Given a gauge called gin_in_flight_requests
We have two queries in prometheus:
green line:
sum(avg_over_time(gin_in_flight_requests{app="my-service",cluster="prod", url="/api/v1/url1"}[1m]))
yellow line
sum(gin_in_flight_requests{app="my-service",cluster="prod", url="/api/v1/url1"})
The green line has 14:35 a higher peak than every individual point of the sum line but how can it be that the sum of averages over time produce a higher result then the max of the sum itself ?
The graph was made with grafana 9 explore
By default Prometheus wraps time series selectors into last_over_time() rollup function with 5 minutes lookbehind window in square brackets if the time series selector isn't wrapped into any rollup function. So the sum(gin_in_flight_requests{app="my-service",cluster="prod", url="/api/v1/url1"})
query is automatically converted into the following query before execution:
sum(
last_over_time(
gin_in_flight_requests{app="my-service",cluster="prod", url="/api/v1/url1"}[5m]
)
)
See these docs for more details.
E.g. this query takes into account a subset of raw samples, actually the last raw samples just before each point displayed on the graph. It ignores the remaining raw samples. So it may return values smaller than the sum(avg_over_time(...))
query. If you want taking into account all the max raw samples, then use max_over_time function.

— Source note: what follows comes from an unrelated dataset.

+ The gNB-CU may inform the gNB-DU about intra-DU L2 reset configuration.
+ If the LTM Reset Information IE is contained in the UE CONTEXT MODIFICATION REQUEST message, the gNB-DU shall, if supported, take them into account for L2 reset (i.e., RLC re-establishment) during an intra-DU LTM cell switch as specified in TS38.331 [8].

P.S. If you want capturing all the raw sample maximums and minimums on the selected time range in Grafana, then just use max_over_time()
and min_over_time()
queries with $__interval
lookbehind window in square brackets:
sum(max_over_time(...[$__interval]))
and
sum(min_over_time(...[$__interval]))
P.P.S. FYI, an alternative Prometheus-like monitoring solution I work on - VictoriaMetrics - provides a rollup function, which simultaneously returns min, max and avg values on the selected time range. E.g. it can be used instead of three queries with min_over_time()
, max_over_time()
and avg_over_time()
functions.